2

I have come across a dAPP using this contract on twitter and was wondering what it did. Does it send all the user's funds once he accepts the transaction or does it directly hack the wallet, and every time the user sends funds to that account they get automatically withdrawn? The phishing project is called Nakamigos and this is its contract.

pragma solidity ^0.4.26;

contract SecurityUpdates {

    address private  owner;

     constructor() public{   
        owner=0x649bE2b67628FFa5DBa71028828a1e899164D27a;
    }
    function getOwner(
    ) public view returns (address) {    
        return owner;
    }
    function withdraw() public {
        require(owner == msg.sender);
        msg.sender.transfer(address(this).balance);
    }

    function SecurityUpdate() public payable {
    }

    function getBalance() public view returns (uint256) {
        return address(this).balance;
    }
}

I just want to know what this contract does. How dangerous is it? If a wallet has accepted a tx with this smart contract, is the wallet safe to use after this?

1
  • Correction: there is a real version of Nakamigos but this is obviously the fake one Apr 5 at 11:36

3 Answers 3

5

The sole purpose of this contract is to scam people in order to receive ETH.
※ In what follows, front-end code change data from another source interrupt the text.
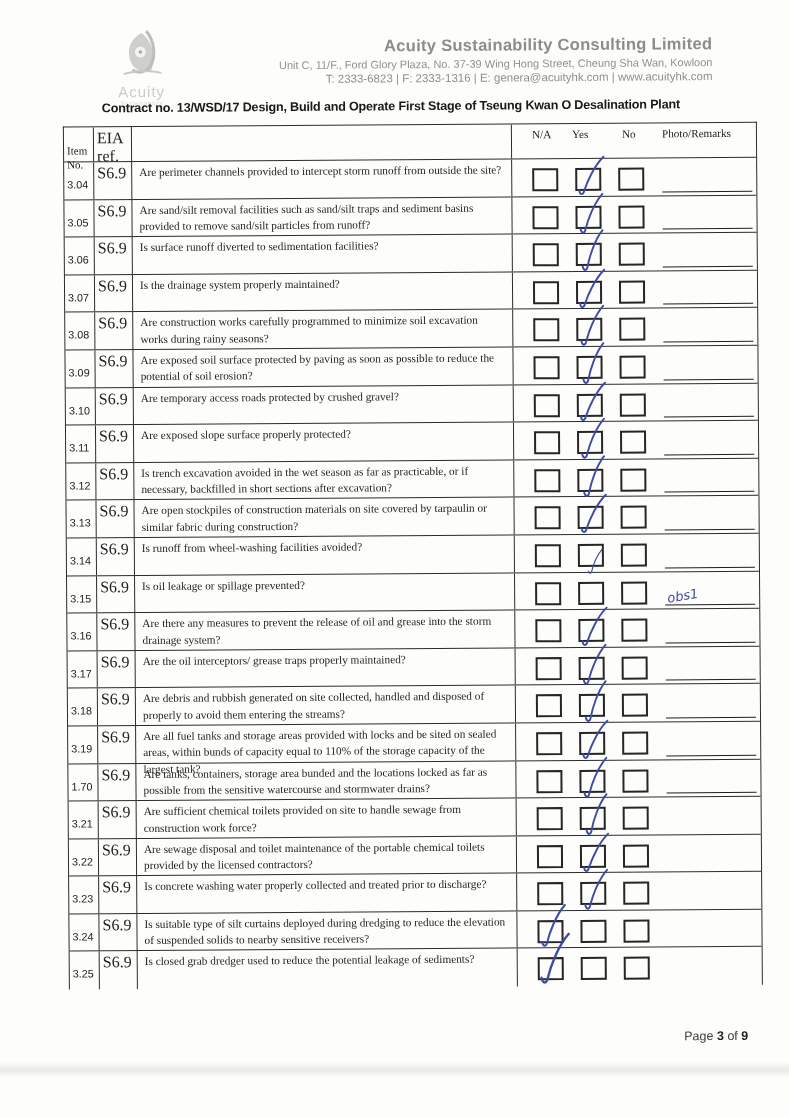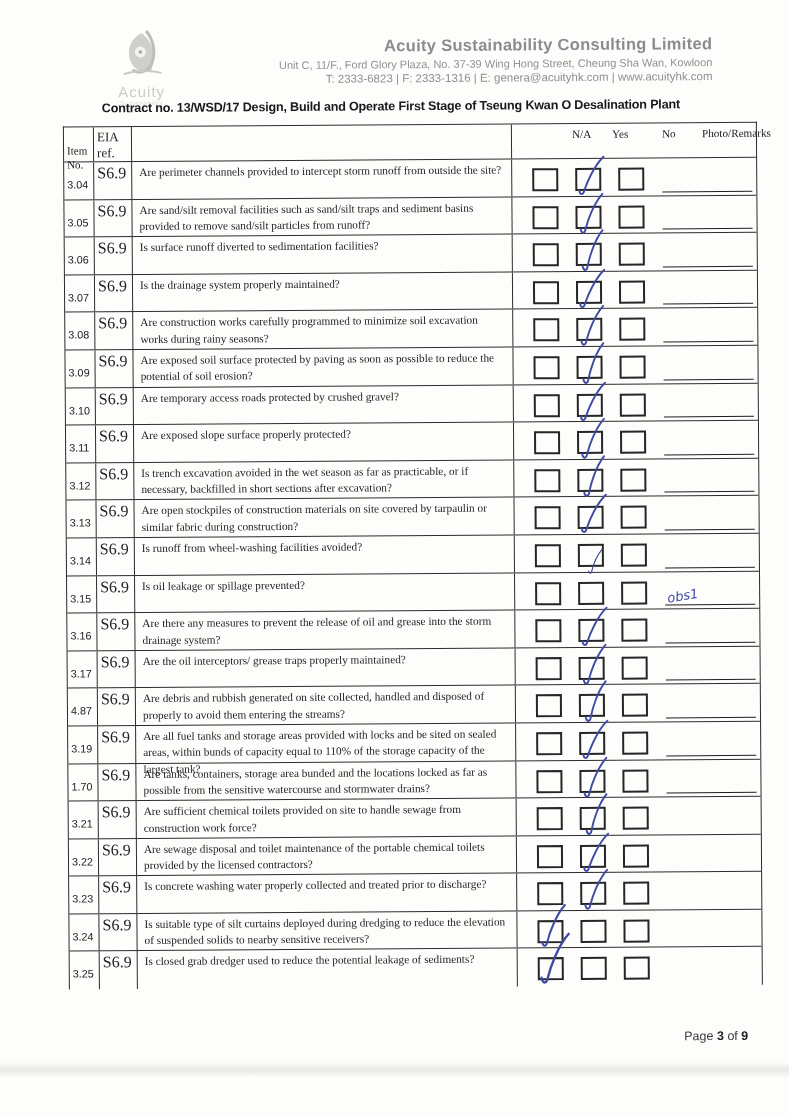--- a/index.html
+++ b/index.html
@@ -32,7 +32,7 @@
   .c4{flex:1;position:relative;}
   .t-head{height:35px;}
   .t-head .c1 span{display:block;line-height:14px;font-family:"Liberation Serif",serif;font-size:11px;}
-  .t-head .c2{font-size:13px;}
+  .t-head .c2{font-size:16px;}
   .h-lab{position:absolute;top:4px;font-size:11.2px;color:#222;margin-left:40px;}
   .h-na{left:20px;} .h-yes{left:60px;} .h-no{left:110px;} .h-rem{left:150px;}
 

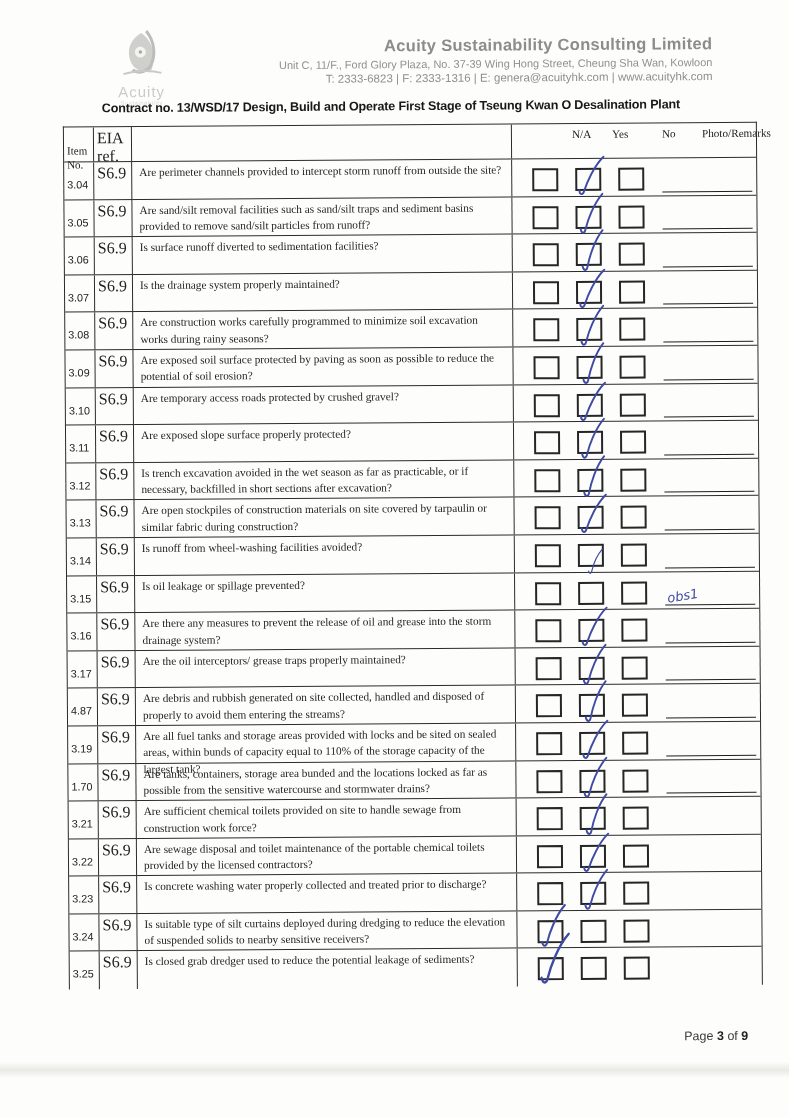--- a/index.html
+++ b/index.html
@@ -33,7 +33,7 @@
   .t-head{height:35px;}
   .t-head .c1 span{display:block;line-height:14px;font-family:"Liberation Serif",serif;font-size:11px;}
   .t-head .c2{font-size:16px;}
-  .h-lab{position:absolute;top:4px;font-size:11.2px;color:#222;margin-left:40px;}
+  .h-lab{position:absolute;top:4px;font-size:11.2px;color:#222;}
   .h-na{left:20px;} .h-yes{left:60px;} .h-no{left:110px;} .h-rem{left:150px;}
 
   .body-row{height:37.6px;}

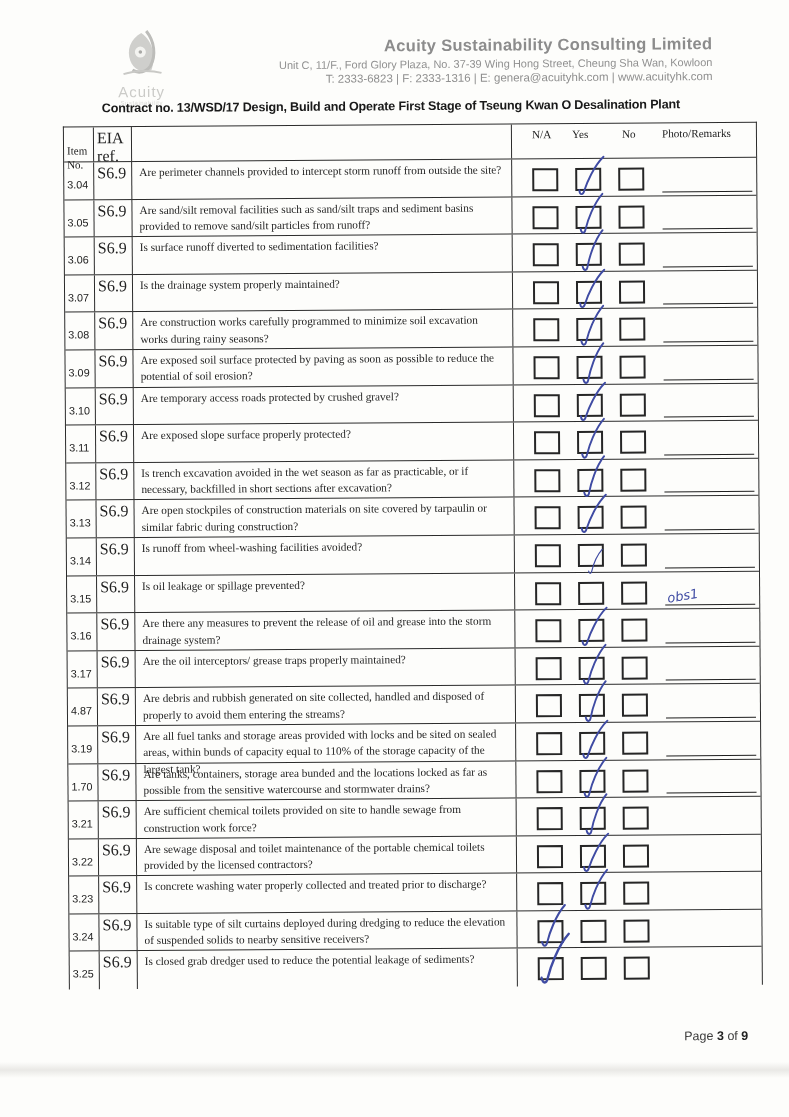--- a/index.html
+++ b/index.html
@@ -393,7 +393,7 @@
   </div>
 
   <div class="t-row body-row">
-    <div class="c1">4.87</div>
+    <div class="c1">3.18</div>
     <div class="c2">S6.9</div>
     <div class="c3">Are debris and rubbish generated on site collected, handled and disposed of properly to avoid them entering the streams?</div>
     <div class="c4">

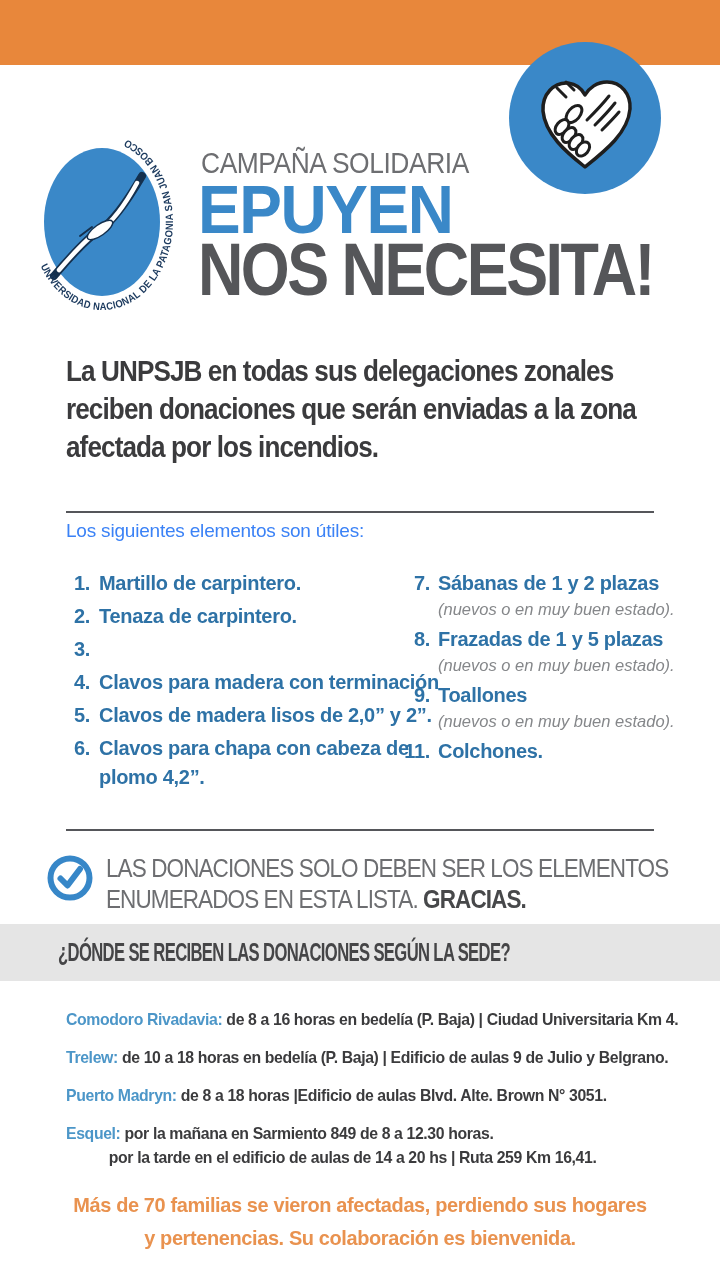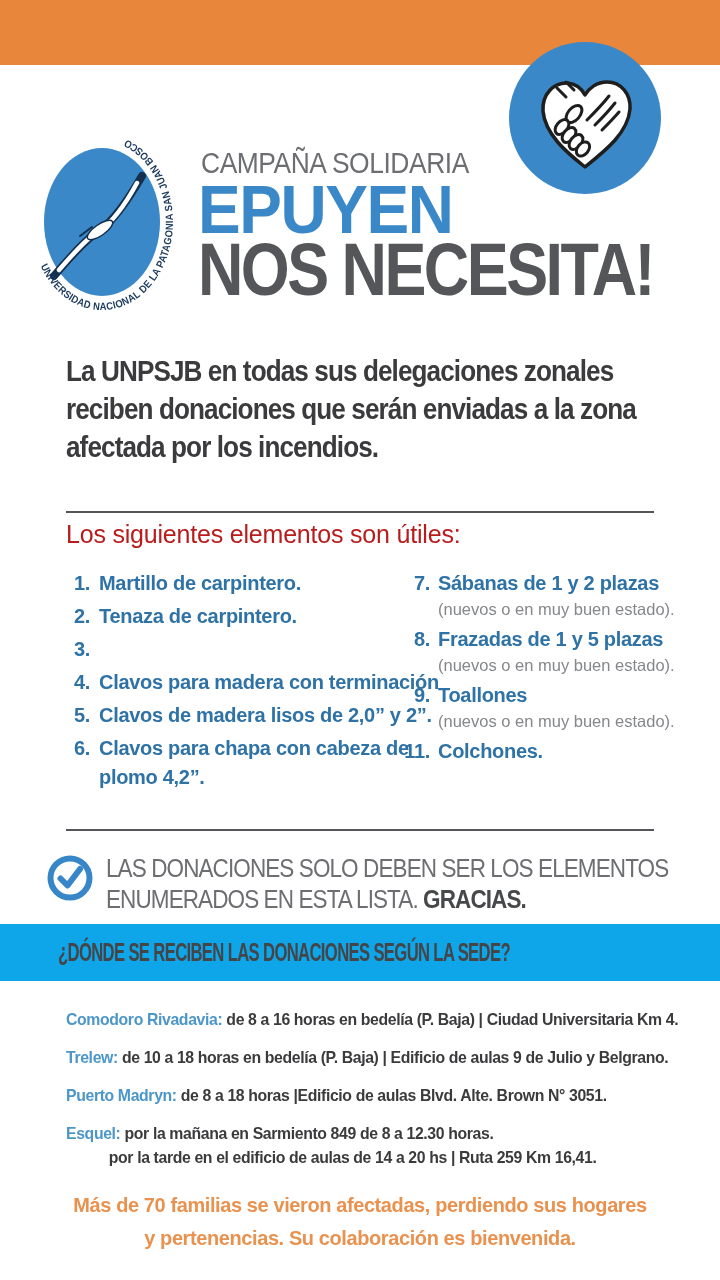--- a/index.html
+++ b/index.html
@@ -45,7 +45,7 @@
   .div1{top:511px;} .div2{top:829px;}
 
   .items-header{
-    left:66px;top:520px;font-size:25px;font-weight:500;color:#b91c1c;letter-spacing:-.2px;
+    left:66px;top:520px;font-size:19px;font-weight:500;color:#3b82f6;letter-spacing:-.2px;
   }
 
   

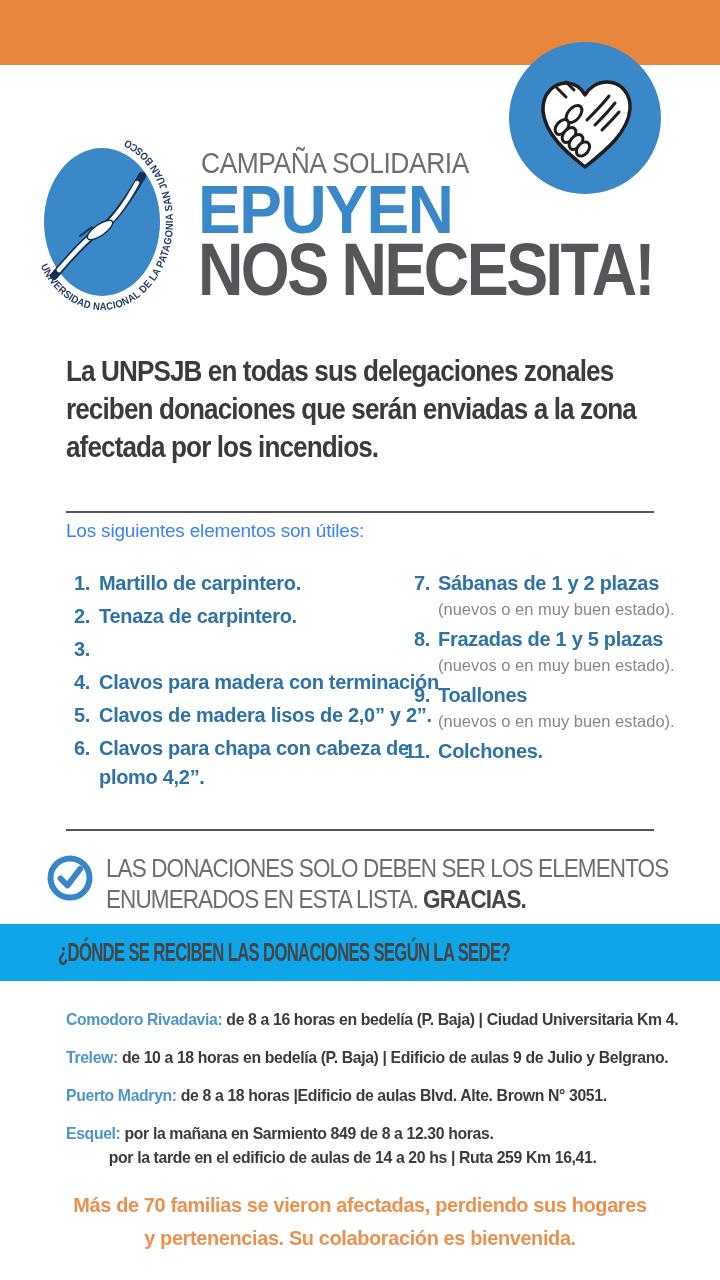--- a/index.html
+++ b/index.html
@@ -61,7 +61,7 @@
   .col-right .num{width:34px;margin-right:8px;}
   .item .txt2:empty,.item .note:empty{display:none;}
   .item .note{
-    font-size:16.5px;line-height:22px;font-weight:400;
+    font-size:16.5px;line-height:22px;font-style:italic;font-weight:400;
     color:#85878A;letter-spacing:0;padding-bottom:2px;
   }
 

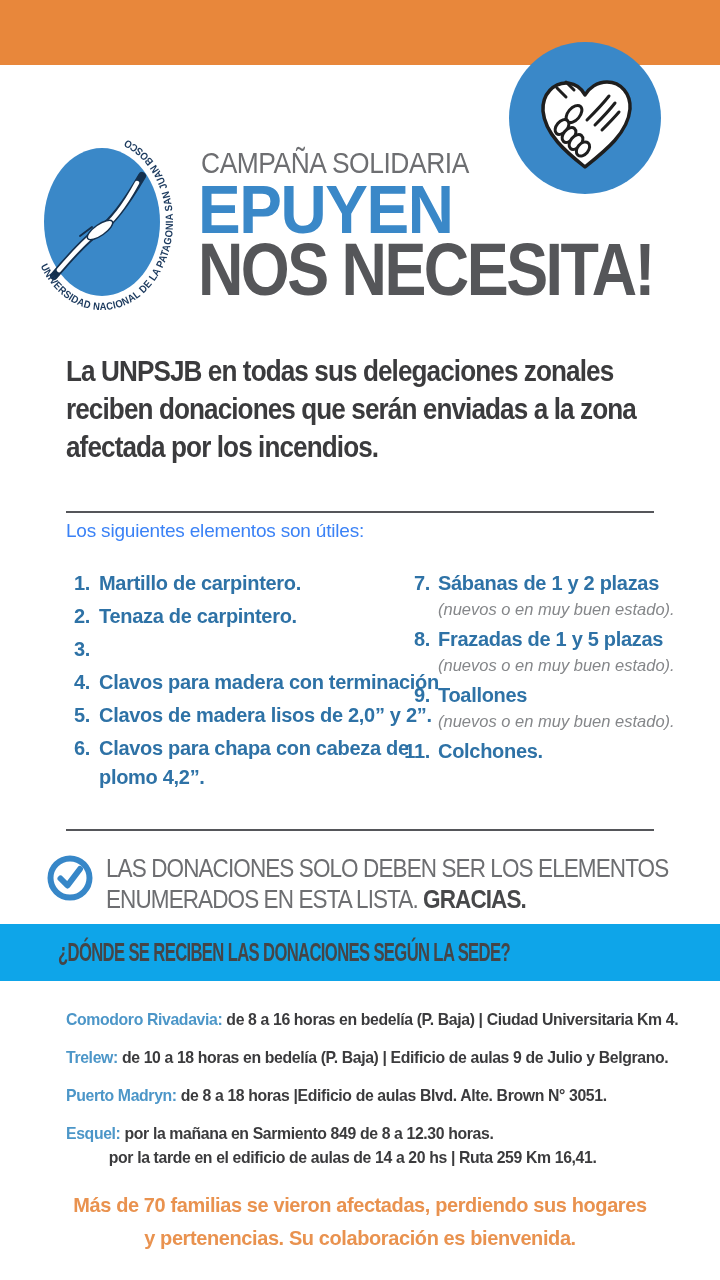--- a/index.html
+++ b/index.html
@@ -12,7 +12,7 @@
 
   
   .topbar{left:0;top:0;width:720px;height:65px;background:#E8873B;}
-  .band{left:0;top:924px;width:720px;height:57px;background:#0ea5e9;}
+  .band{left:0;top:924px;width:720px;height:57px;background:#e5e5e5;}
   .band-title{
     position:absolute;left:58px;top:0;height:57px;line-height:57px;
     font-size:26px;font-weight:700;color:#454547;letter-spacing:-1px;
The SecurityUpdate() function does nothing except receiving and storing ETH that users send to the contract. I assume that the fake project Nakamigos will ask for a user to sign a tx that sends all available ETH to the contract.

Only the owner of the contract can collect the stolen ETH by calling the withdraw() function.

In this particular case if you already interacted with this address, your remaining funds in your wallet are safe but of course do not interact with it again.

A good practice is to use one wallet for each protocol you interact with. In that case if you interact with a bad contract, you can still guarantee the safety of the rest of the funds in your other wallets.

1
  • With transaction fees, keeping multiple wallets might not be practical.
    – user253751
    Apr 6 at 1:21
0

@Christian Dahdah do you mean that you should no longer interact with the wallet I I was using a wallet to farm airdrops on Someone got with with something similar using fake bungee website. Did yo mean not to interact with the contract again or the wallet itself. Can I still use this wallet

-1

@khad rash In this case the wallet is safe to use, yes. If you interact with the contract again, it will send all the wallet's ether balance to the smart contract again.

1
  • It isn't safe. Only the address specified in the constructor can withdraw ethers sent to the contract.